▶ **Activity**: Take the line that contains "- 2022-06-09: GitHub" as the first line and the final line of the records as the last; return exactly those lines and the lines between.

▶ **Edit difference data**:
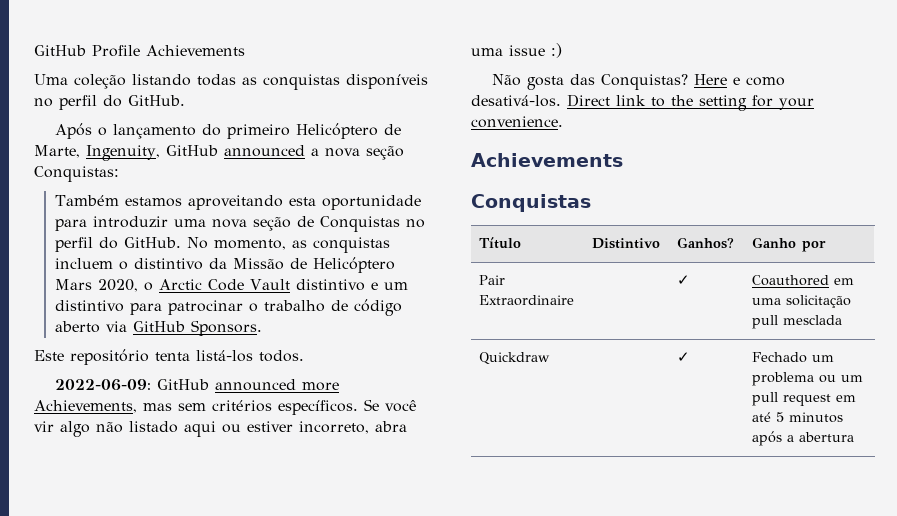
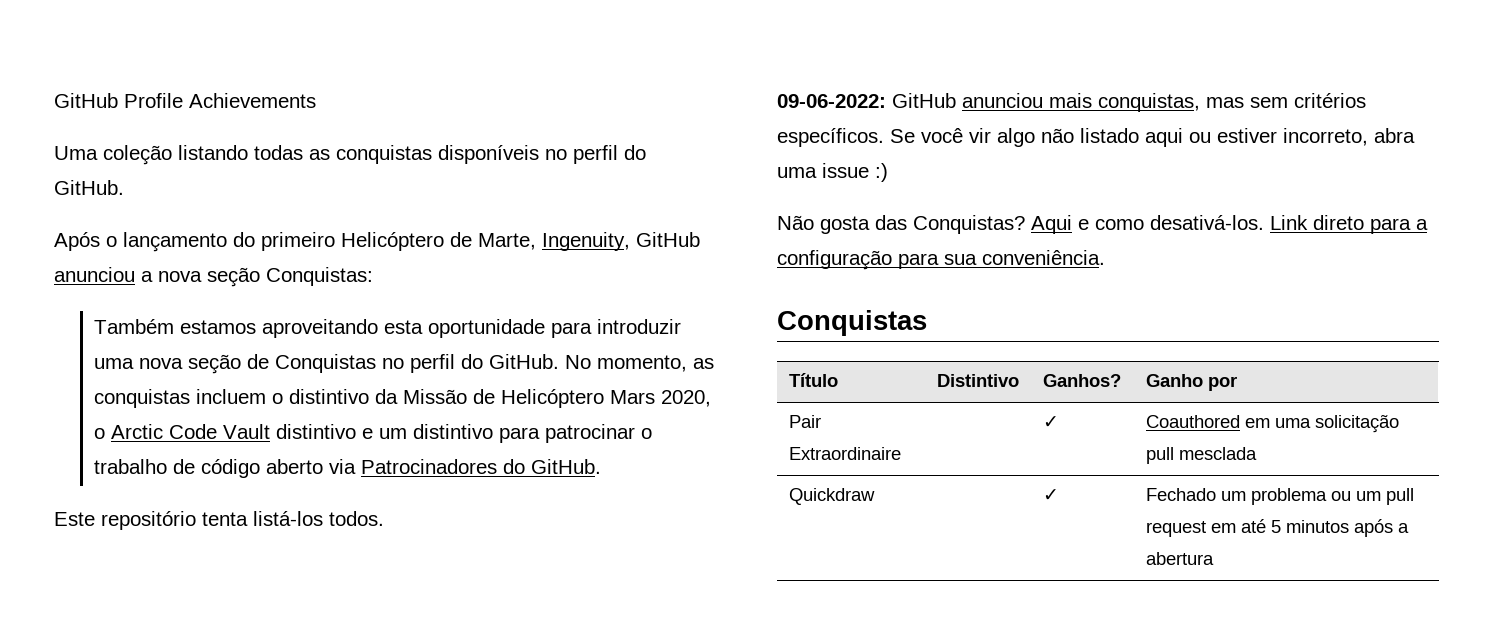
- Após o lançamento do primeiro Helicóptero de Marte, Ingenuity, GitHub announced a nova seção Conquistas:
+ Após o lançamento do primeiro Helicóptero de Marte, Ingenuity, GitHub anunciou a nova seção Conquistas:
- No momento, as conquistas incluem o distintivo da Missão de Helicóptero Mars 2020, o Arctic Code Vault distintivo e um distintivo para patrocinar o trabalho de código aberto via GitHub Sponsors.
+ No momento, as conquistas incluem o distintivo da Missão de Helicóptero Mars 2020, o Arctic Code Vault distintivo e um distintivo para patrocinar o trabalho de código aberto via Patrocinadores do GitHub.
- 2022-06-09: GitHub announced more Achievements, mas sem critérios específicos.
+ 09-06-2022: GitHub anunciou mais conquistas, mas sem critérios específicos.
- Here e como desativá-los.
+ Aqui e como desativá-los.
- Direct link to the setting for your convenience.
- Achievements
+ Link direto para a configuração para sua conveniência.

▶ **Your response**:
- 2022-06-09: GitHub announced more Achievements, mas sem critérios específicos.
+ 09-06-2022: GitHub anunciou mais conquistas, mas sem critérios específicos.
- Here e como desativá-los.
+ Aqui e como desativá-los.
- Direct link to the setting for your convenience.
- Achievements
+ Link direto para a configuração para sua conveniência.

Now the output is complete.